The initial members of the Board of New Holdco will be set forth
in the Plan Supplement, along with their biographical
information.

A full-text copy of the Plan of Reorganization is available for
free at http://bankrupt.com/misc/semgroupplan.pdf

A full-text copy of the Disclosure Statement is available for
free at http://bankrupt.com/misc/semgroupds.pdf

A full-text copy of the terms used in the Debtors' Plan and
Disclosure Statement is available for free at:

        http://bankrupt.com/misc/semgroupterms.pdf

              Classification and Treatment of Claims

The Debtors' Plan provides for these classifications and treatment
of claims:

Class      Description              Treatment
-----      -----------              ---------
N/A        Administrative           Unimpaired.  Payment of each
            Expense Claims           Allowed Administrative
                                     Expense Claims in full in
                                     cash.  Not entitled to vote.

                                     Estimated amount of claims:
                                     Up to $155 million.
                                     Estimated at $105 million.

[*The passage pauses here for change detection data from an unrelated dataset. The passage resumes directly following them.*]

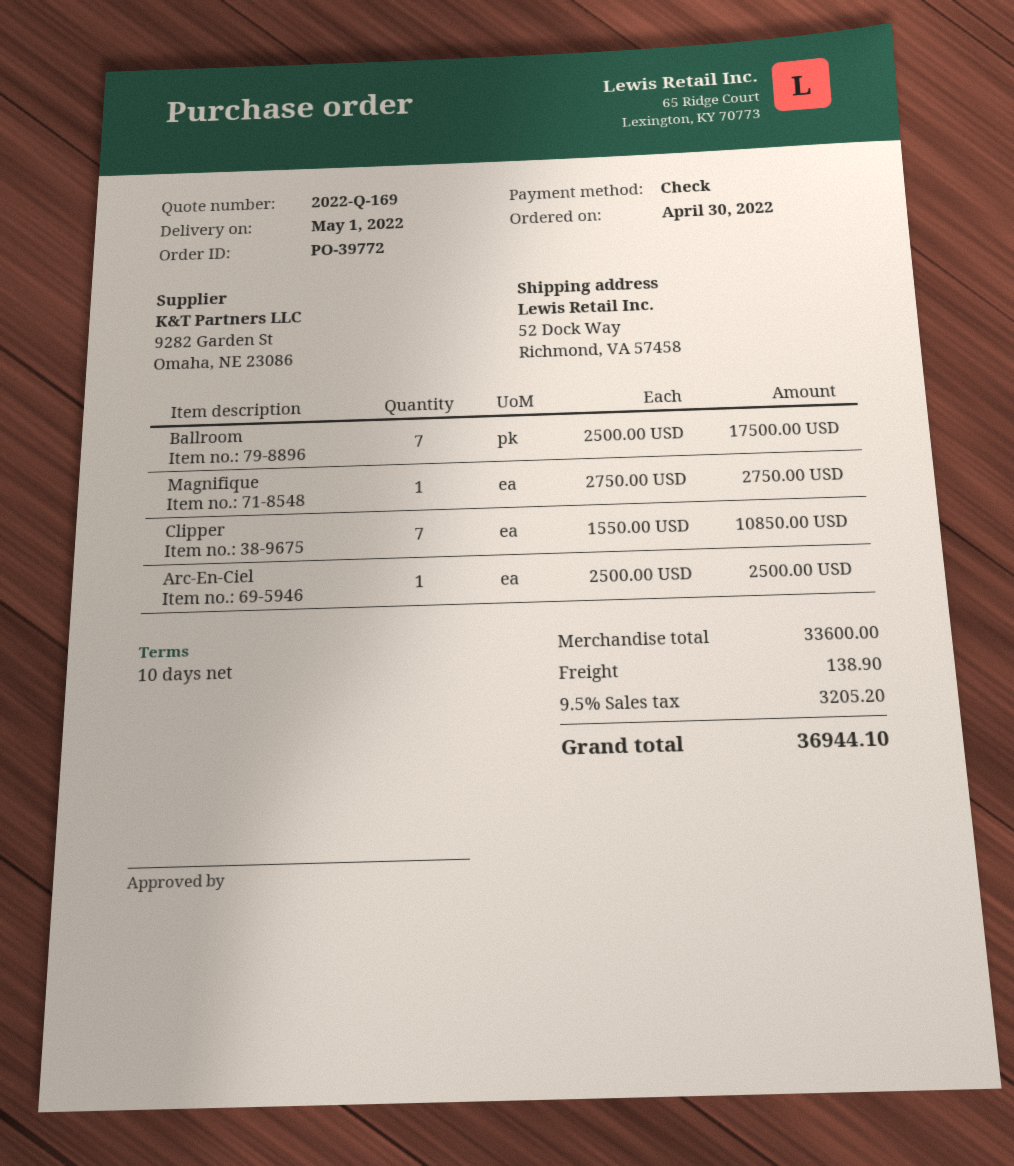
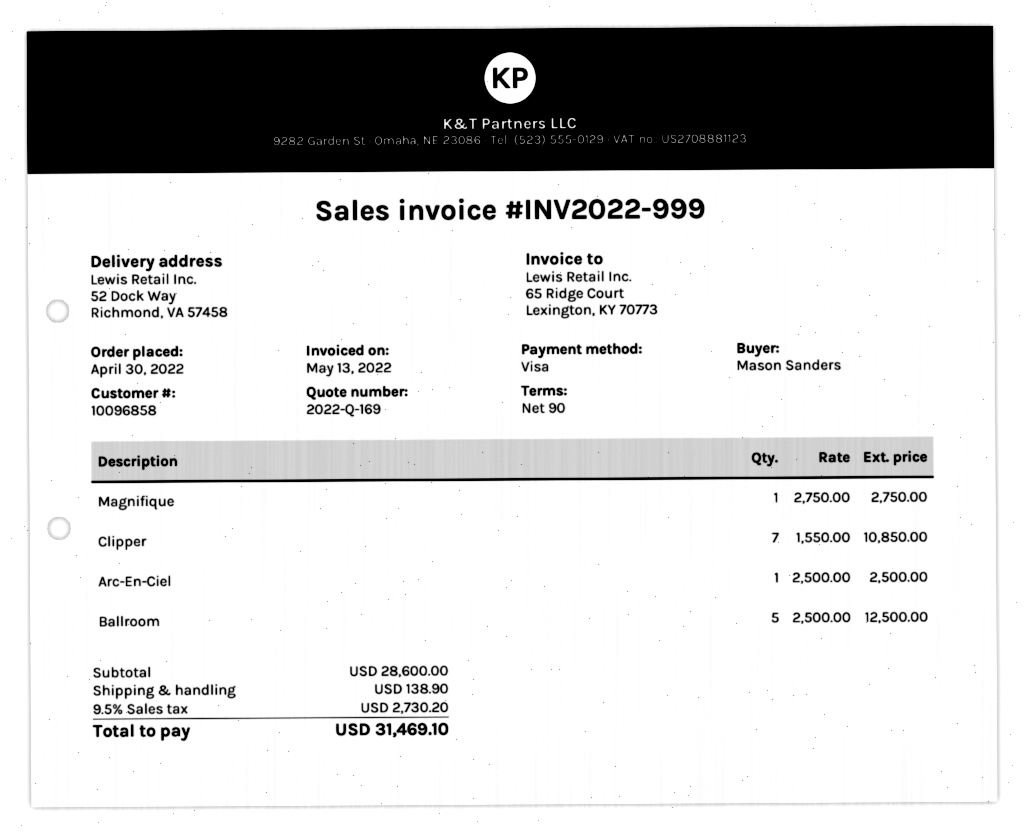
payment terms: 10 days -> 90 days
payment method: cheque -> Visa
Ballroom: 7 x 2500.00 = 17500.00 -> 5 x 2500.00 = 12500.00
subtotal: 33600.00 -> 28600.00
tax: 9.5% = 3205.20 -> 9.5% = 2730.20
total: 36944.10 -> 31469.10

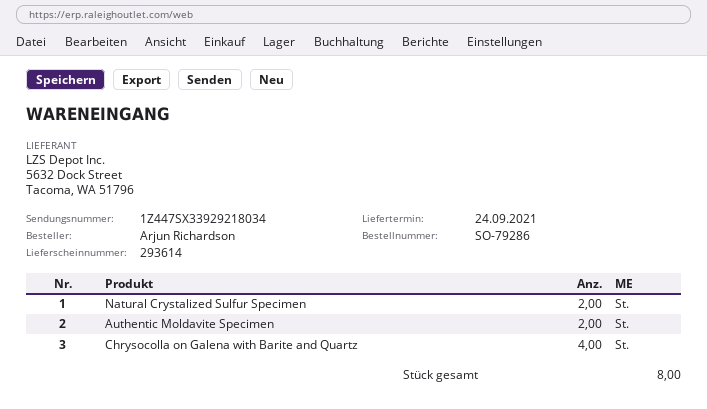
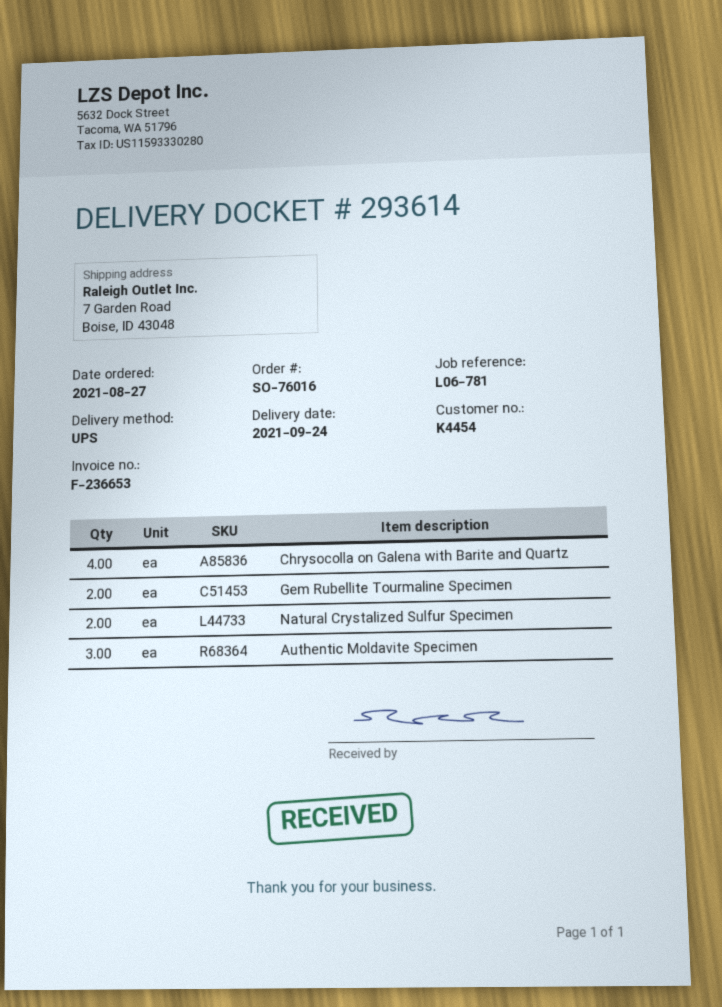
order number: SO-79286 -> SO-76016
Authentic Moldavite Specimen: 2 -> 3
Gem Rubellite Tourmaline Specimen: none -> 2

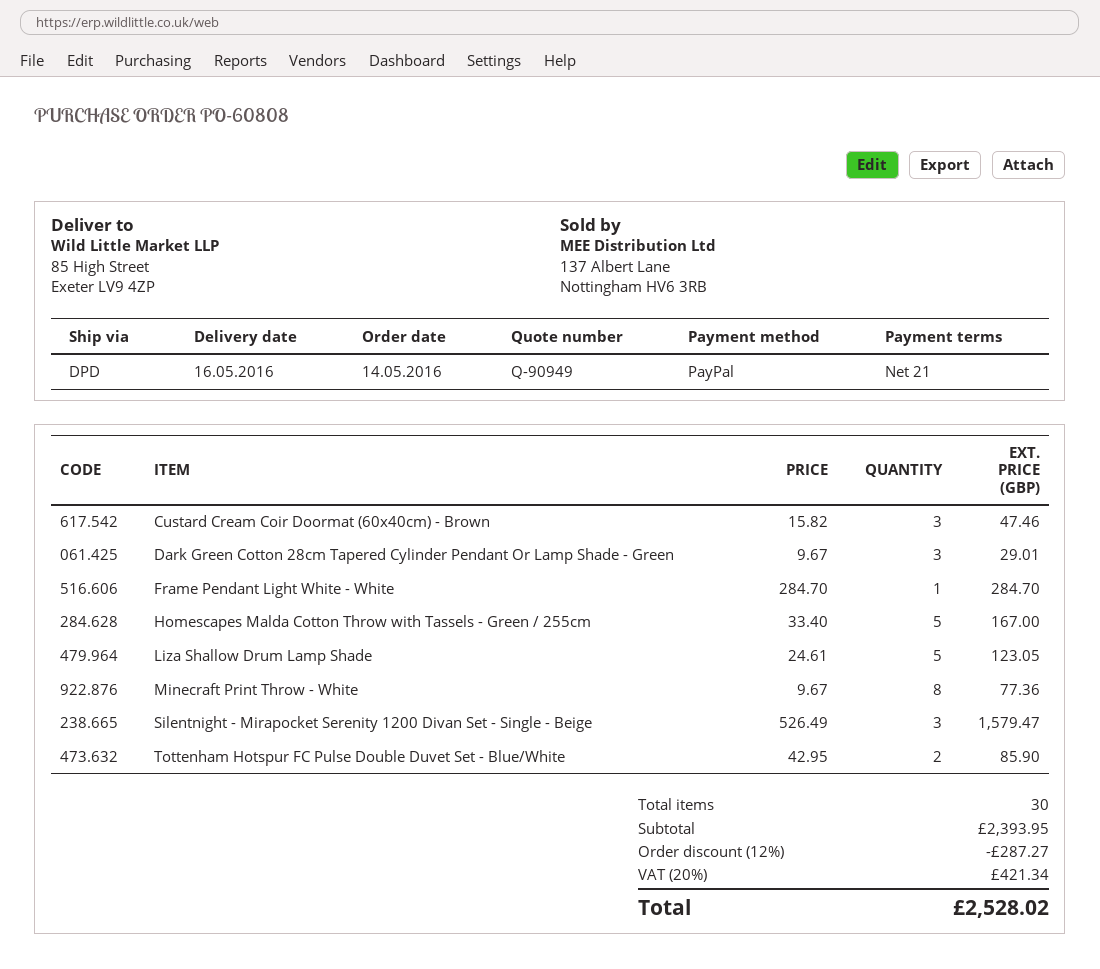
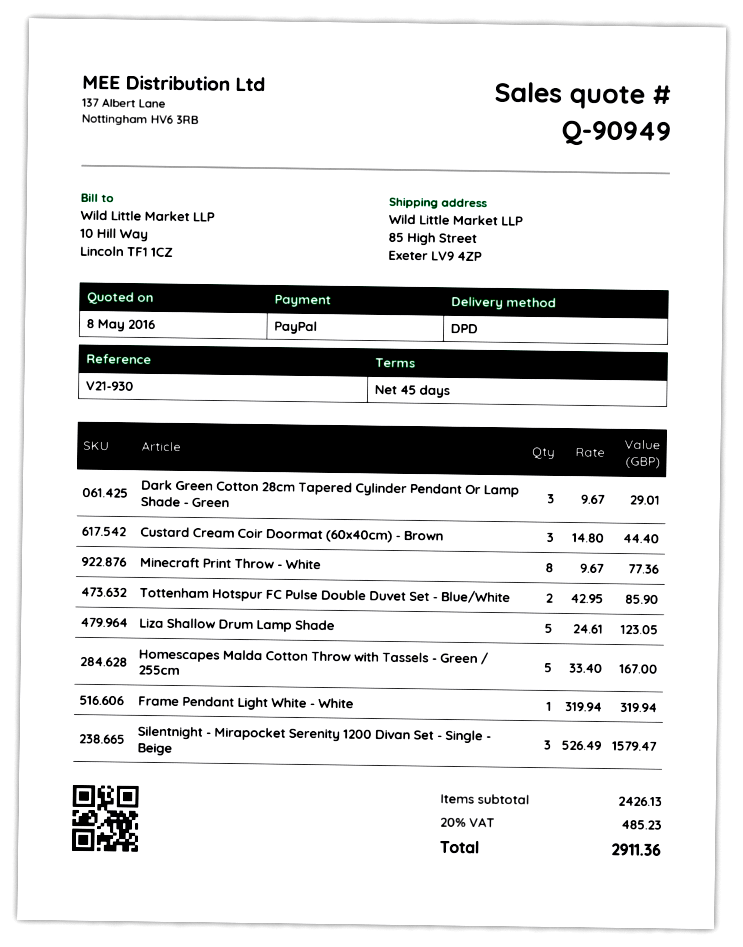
payment terms: 21 days -> 45 days
Custard Cream Coir Doormat (60x40cm) - Brown: 3 x 15.82 = 47.46 -> 3 x 14.80 = 44.40
Frame Pendant Light White - White: 1 x 284.70 = 284.70 -> 1 x 319.94 = 319.94
subtotal: 2393.95 -> 2426.13
discount: 12% = 287.27 -> none
tax: 20% = 421.34 -> 20% = 485.23
total: 2528.02 -> 2911.36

                                     Estimated Recovery: 100%

N/A        Postpetition             Unimpaired.  Payment of each
            Financing Claims         Allowed Postpetition
                                     Financing Claims in full in
                                     cash.  Not entitled to vote.

                                     Estimated amount of claims:
                                     $165 million

                                     Estimated Recovery: 100%

N/A        Professional             Unimpaired.  Payment of each
            Compensation and         Allowed Postpetition
            Reimbursement Claims     Compensation and
                                     Reimbursement Claims in full
                                     in cash.  Not entitled to
                                     vote.

                                     Estimated amount of claims:
                                     $50 million

                                     Estimated recovery: 100%

N/A        Priority Tax Claims      Unimpaired.  Payment of each
                                     Allowed Priority Tax Claims
                                     in full in cash.  Not
                                     entitled to vote.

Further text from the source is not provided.